In the movie, Shakespeare (Fiennes) is a struggling
playwright laboring through his latest work Romeo
and Ethel, the Pirate’s Daughter when he falls in love with Viola (Paltrow)
a young wealthy woman posing as a boy actor. The movie is
filled with clever inside references about Shakespeare’s life and work such as
his rivalry with fellow playwright, Christopher Marlowe (Rupert Everett), including
in one memorable scene a possible motive for Marlowe’s mysterious death in a
tavern brawl.
While Viola ends up being a muse for Shakespeare to write
the famous Romeo and Juliet, her fate
at the end of the film when she sails to America becomes another inspiration.
Queen Elizabeth (Judi Dench) tells Shakespeare to write
something cheerful “for Twelfth Night.”
19. Kiss Me Kate (1948)
Theatre Musical; Music and Lyrics: Cole Porter, Book: Samuel
and Bella Spewack, Original Production- Director: John C. Wilson, Choreography:
Hanya Holm, Cast: Alfred Drake, Patricia Morrison, Lisa Kirk, Harold Lang,
Charles Wood, Harry Clark
Connection to Shakespeare: Taming of the Shrew
For his Tony winning 1948 musical adaptation of The Taming of the Shrew, Cole Porter and
Samuel and Bella Spewack took Shakespeare’s concept of a “play-within-a-play”

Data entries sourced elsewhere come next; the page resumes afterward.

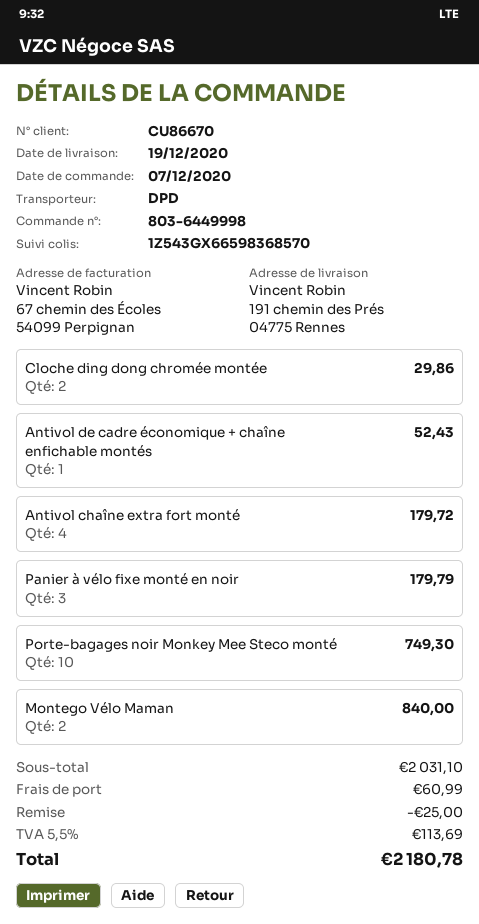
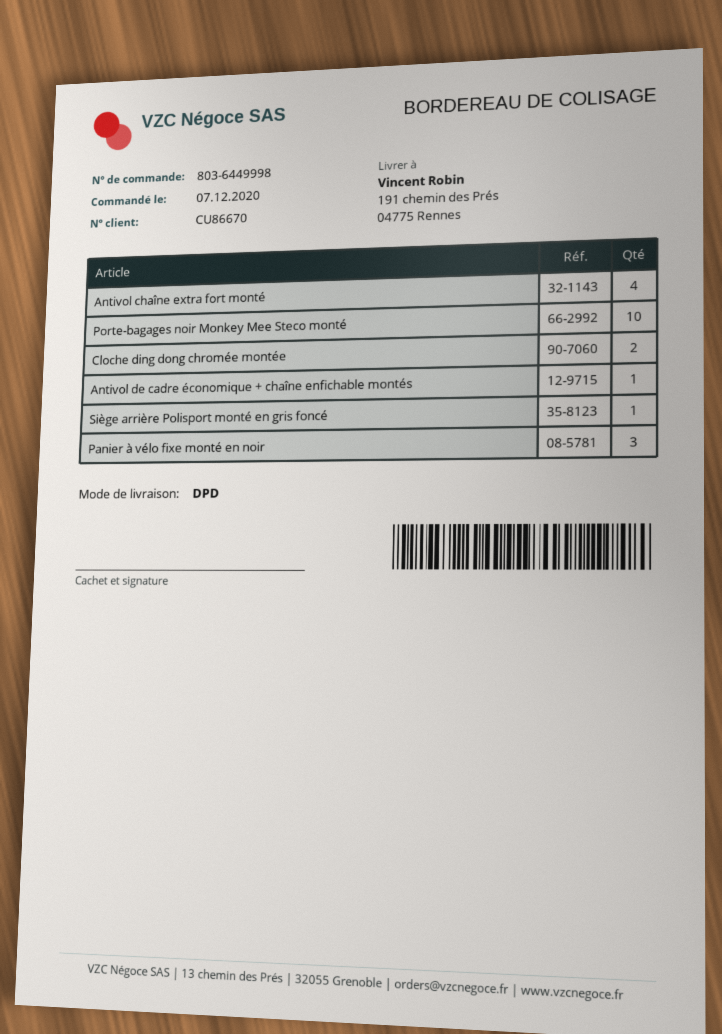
Montego Vélo Maman: 2 -> none
Siège arrière Polisport monté en gris foncé: none -> 1

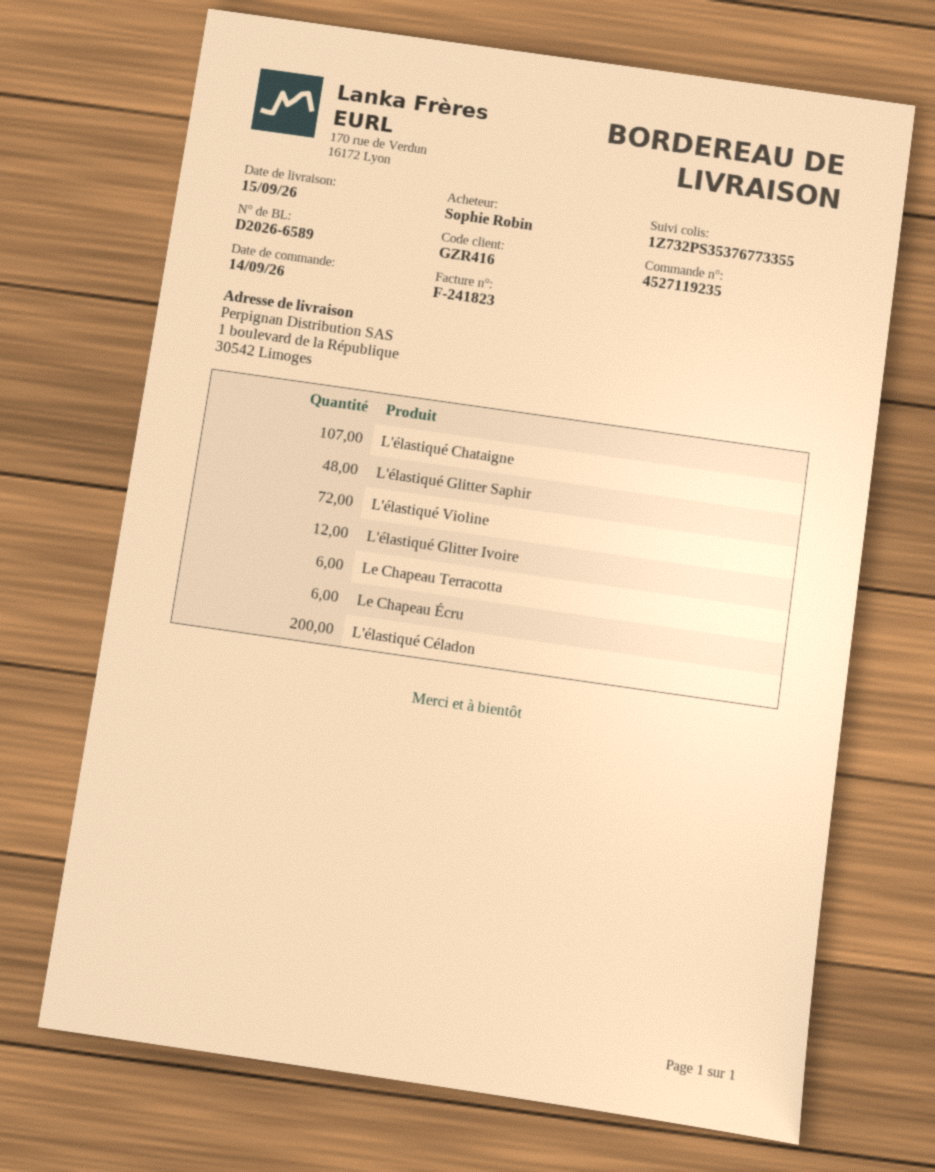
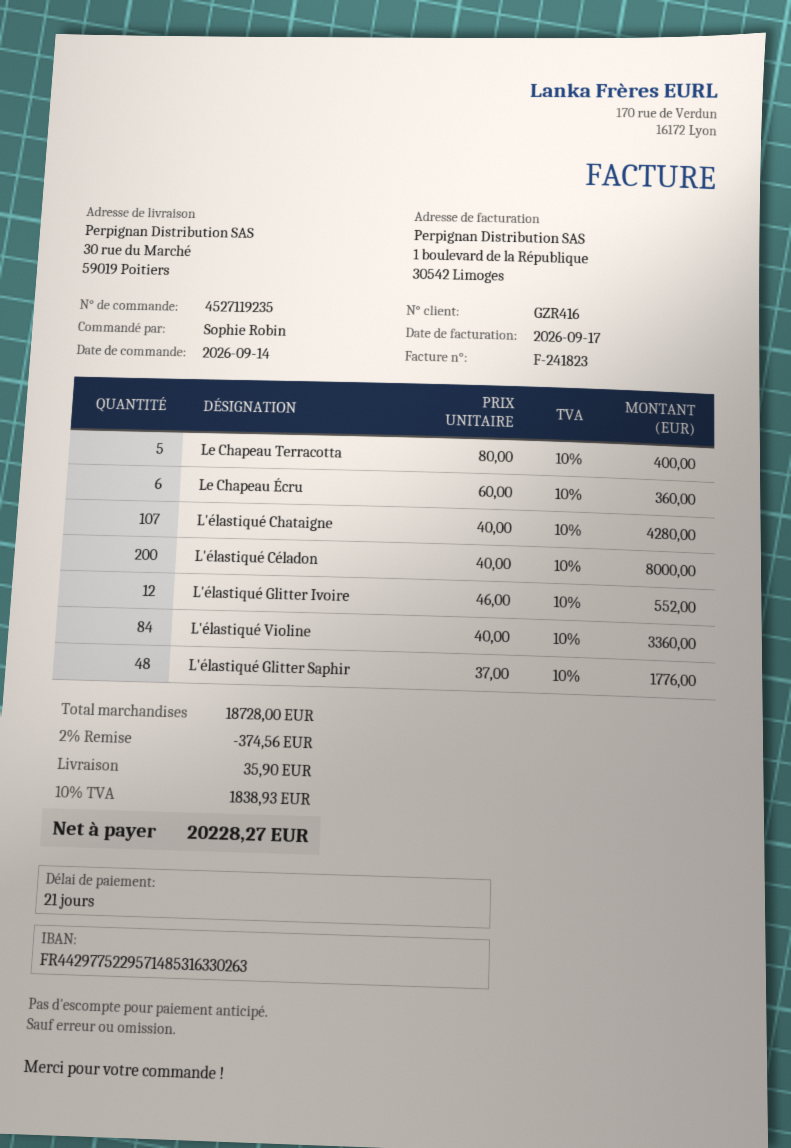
ship to: 1 boulevard de la République, 30542 Limoges -> 30 rue du Marché, 59019 Poitiers
L'élastiqué Violine: 72 -> 84
Le Chapeau Terracotta: 6 -> 5

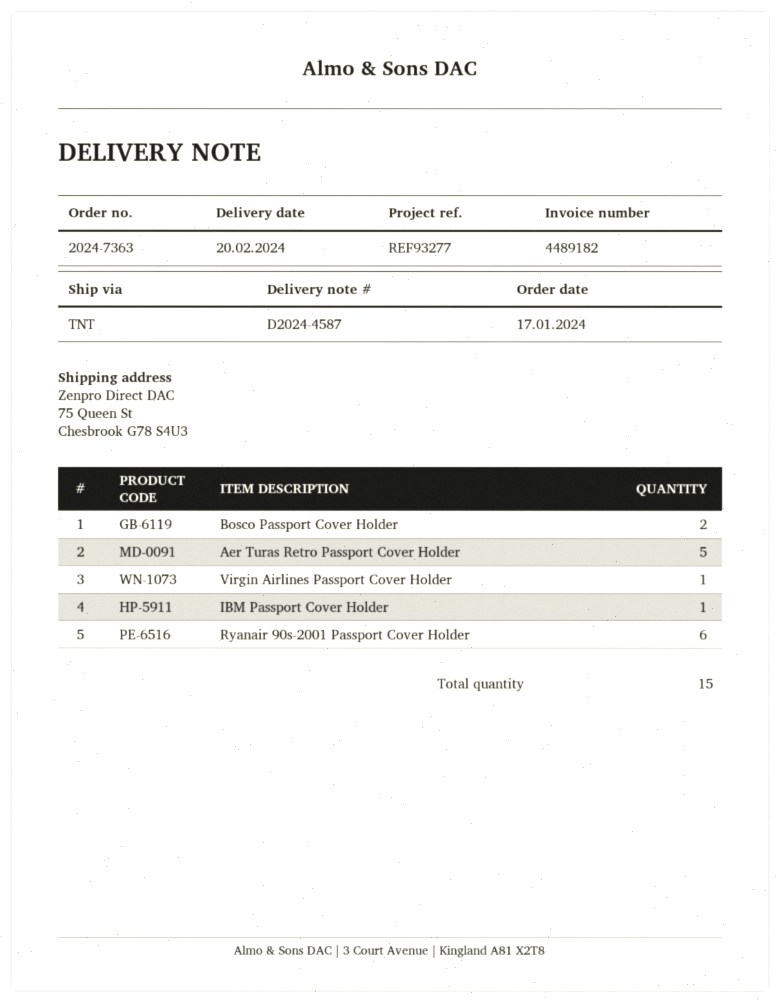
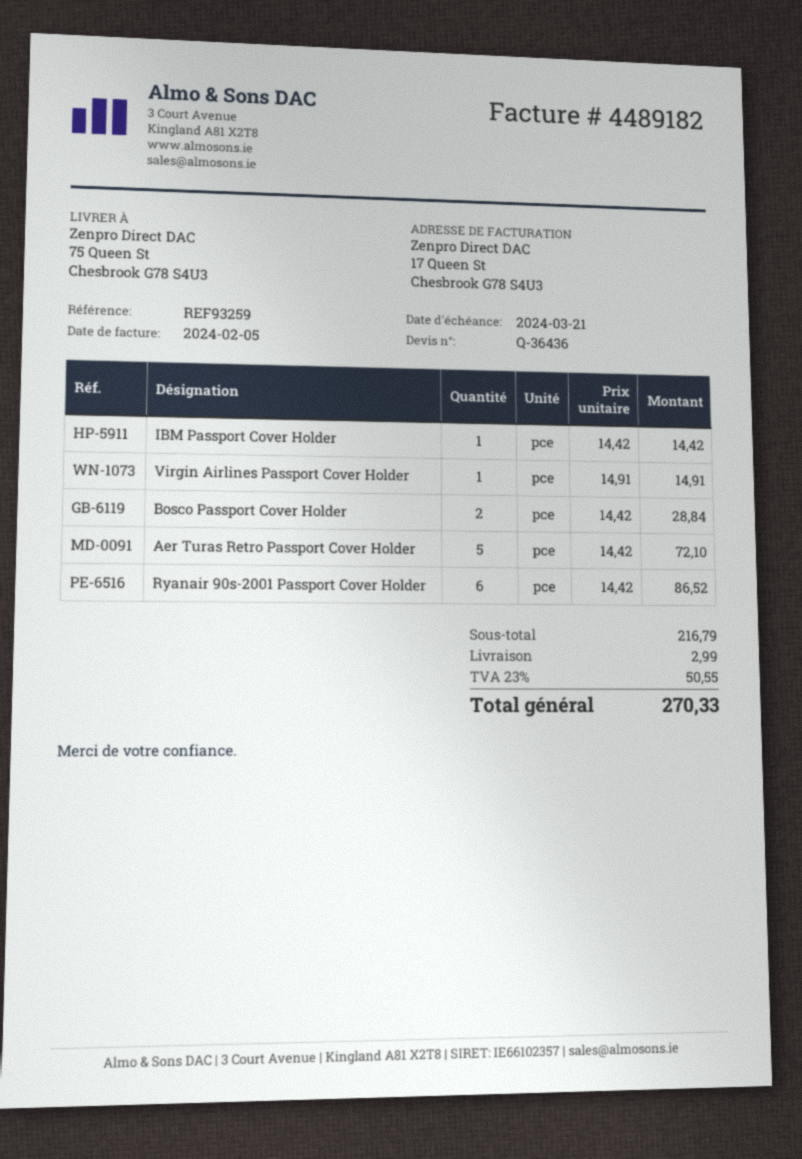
reference: REF93277 -> REF93259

and ran with it. Instead of doing a straight musical adaptation of
Shakespeare’s tale of feuding lovers, Porter and the Spewacks made the story
about a group of actors performing the roles in Shrew while dealing with their own difficult love affairs.
The troubled marriage between the show’s
director/producer/star, Fred Graham and his ex-wife/leading lady, Lili Vanessi
is mirrored in Shakespeare’s characters, Petruchio and Katherine. The actors’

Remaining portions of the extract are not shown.